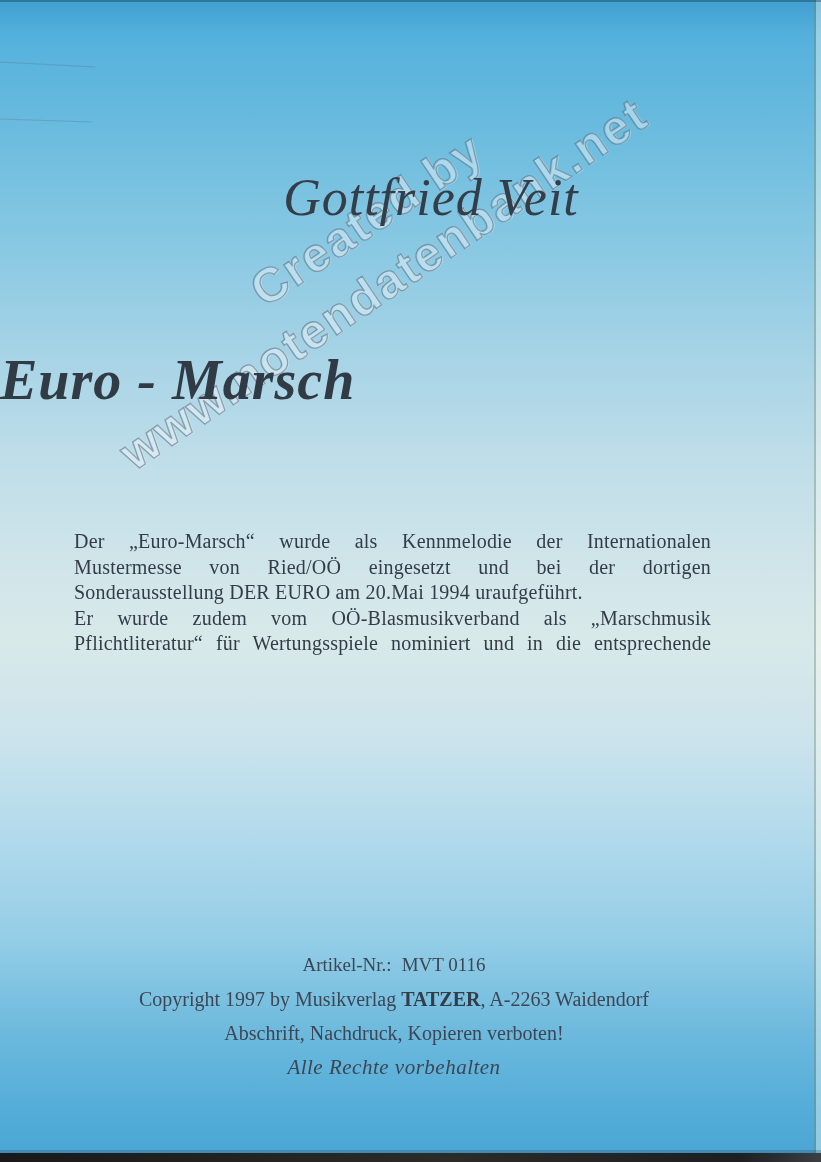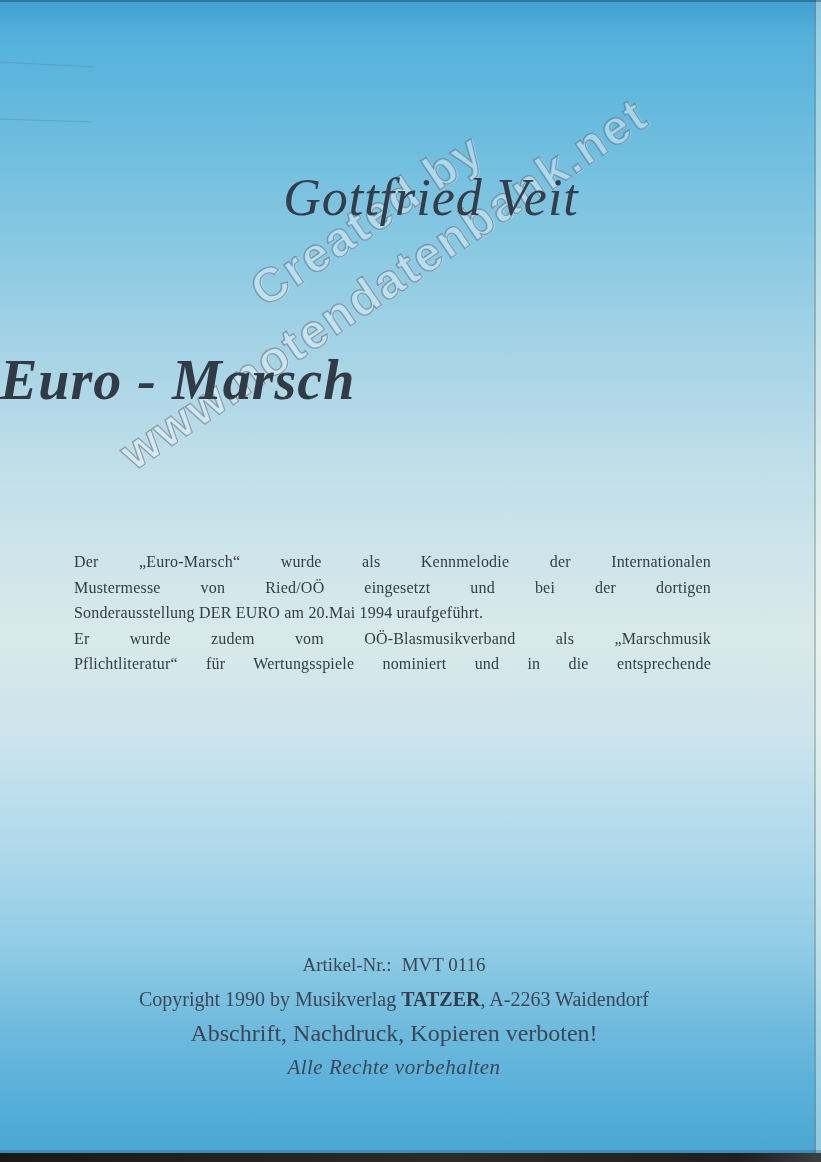--- a/index.html
+++ b/index.html
@@ -93,25 +93,24 @@
     position: absolute; left: 0; top: 352px; width: 800px;
     text-align: left;
     font-weight: bold; font-style: italic;
     font-size: 56px;
     color: #313b46;
     letter-spacing: 1px;
     line-height: 1;
   }
   .paragraph {
     position: absolute; left: 74px; top: 529px; width: 637px;
-    font-size: 16px;
+    font-size: 20px;
     line-height: 25.5px;
     color: #333c48;
     letter-spacing: 0.2px;
-    margin-top: 20px;
   }
   .para-line {
     text-align: justify;
     text-align-last: justify;
   }
   .paragraph .para-line:nth-child(3),
   .paragraph .para-line:nth-child(6) {
     text-align: left;
     text-align-last: left;
   }
@@ -120,21 +119,21 @@
     position: absolute; left: 60px; top: 948px; width: 668px;
     text-align: center;
     color: #3c4654;
     line-height: 34px;
   }
   .footer-line { white-space: nowrap; }
   .article-line { font-size: 19px; }
   .article-num { margin-left: 10px; }
   .copyright-line { font-size: 20px; }
   .publisher { font-weight: bold; color: #333d49; }
-  .prohibition-line { font-size: 24px; }
+  .prohibition-line { font-size: 20px; }
   .rights-line { font-size: 21px; font-style: italic; letter-spacing: 0.5px; }
 </style>
 </head>
 <body>
 
 <div id="scan-page">
 
   <div class="wm wm-line1">Created by</div>
   <div class="wm wm-line2">www.notendatenbank.net</div>
 
@@ -148,21 +147,21 @@
     <div class="para-line">Sonderausstellung DER EURO am 20.Mai 1994 uraufgeführt.</div>
     <div class="para-line">Er wurde zudem vom OÖ-Blasmusikverband als „Marschmusik</div>
     <div class="para-line">Pflichtliteratur“ für Wertungsspiele nominiert und in die entsprechende</div>
   </div>
 
   <div class="footer">
     <div class="footer-line article-line">
       <span>Artikel-Nr.:</span><span class="article-num">MVT 0116</span>
     </div>
     <div class="footer-line copyright-line">
-      <span>Copyright 1990 by Musikverlag </span><span class="publisher">TATZER</span><span>, A-2263 Waidendorf</span>
+      <span>Copyright 1997 by Musikverlag </span><span class="publisher">TATZER</span><span>, A-2263 Waidendorf</span>
     </div>
     <div class="footer-line prohibition-line">Abschrift, Nachdruck, Kopieren verboten!</div>
     <div class="footer-line rights-line">Alle Rechte vorbehalten</div>
   </div>
 
   <div class="scratch scratch-1"></div>
   <div class="scratch scratch-2"></div>
   <div class="fold-right-light"></div>
   <div class="fold-right"></div>
   <div class="edge-top"></div>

◇ ◇ ◇ ◇ ◇ ◇ ◇

# THE TASK
Please give the number of lines in the data where "size" appears, without any other words.

# COMPLETED EXERCISE
8